LegalSearchLM: Rethinking Legal Case Retrieval as Legal Elements Generation
Chaeeun Kim, Jinu Lee, Wonseok Hwang
TL;DR
This paper tackles limitations in legal case retrieval (LCR) by introducing LEGAR BENCH, the first large-scale Korean LCR benchmark spanning 411 crime types over 1.2M candidate cases, and by reframing retrieval as generation of legal elements with LegalSearchLM. LegalSearchLM uses constrained decoding grounded by an FM-index to generate key legal elements from a query and retrieve target cases, addressing information loss from fixed embeddings and noise from purely lexical matching. Experiments show state-of-the-art performance on LEGAR BENCH (Standard and Stricter) and strong generalization to unseen crime types, outperforming naive in-domain generative baselines by about 15%. Together, LEGAR BENCH and LegalSearchLM offer a scalable, domain-specific resource and method that advance practical LCR for legal professionals and support robust, element-level reasoning in retrieval.
Abstract
Legal Case Retrieval (LCR), which retrieves relevant cases from a query case, is a fundamental task for legal professionals in research and decision-making. However, existing studies on LCR face two major limitations.
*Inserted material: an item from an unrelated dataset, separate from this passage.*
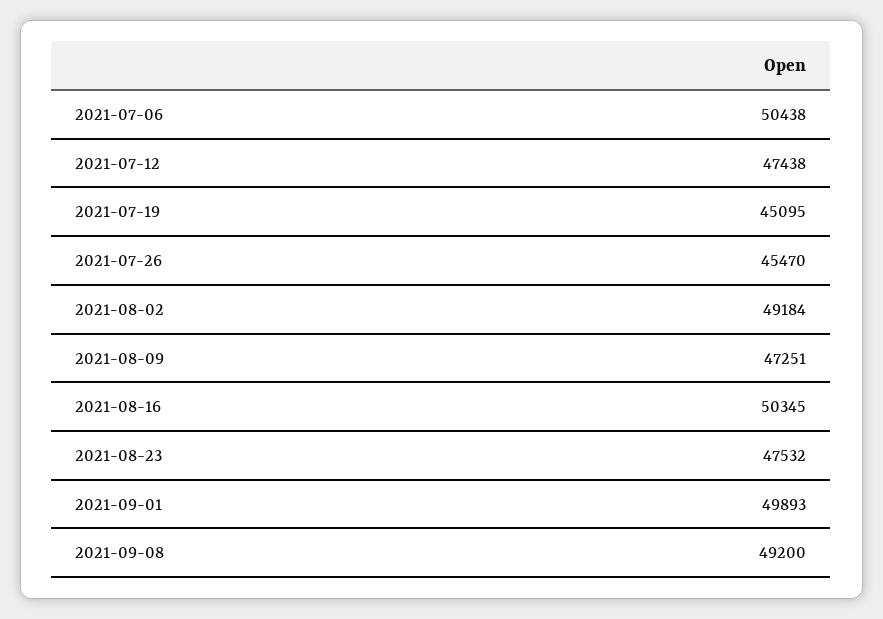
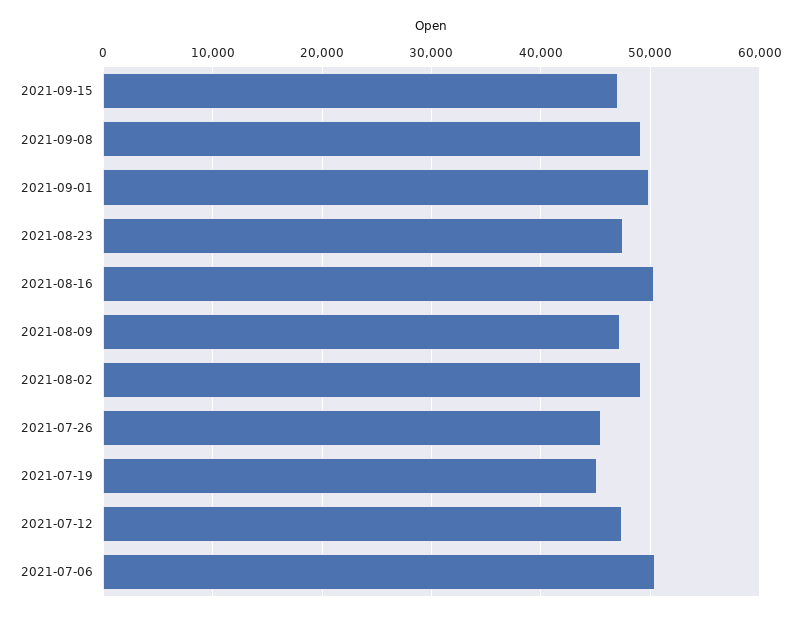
2021-09-15: none -> 47000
First, they are evaluated on relatively small-scale retrieval corpora (e.g., 100-55K cases) and use a narrow range of criminal query types, which cannot sufficiently reflect the complexity of real-world legal retrieval scenarios. Second, their reliance on embedding-based or lexical matching methods often results in limited representations and legally irrelevant matches. To address these issues, we present: (1) LEGAR BENCH, the first large-scale Korean LCR benchmark, covering 411 diverse crime types in queries over 1.2M candidate cases; and (2) LegalSearchLM, a retrieval model that performs legal element reasoning over the query case and directly generates content containing those elements, grounded in the target cases through constrained decoding. Experimental results show that LegalSearchLM outperforms baselines by 6-20% on LEGAR BENCH, achieving state-of-the-art performance. It also demonstrates strong generalization to out-of-domain cases, outperforming naive generative models trained on in-domain data by 15%.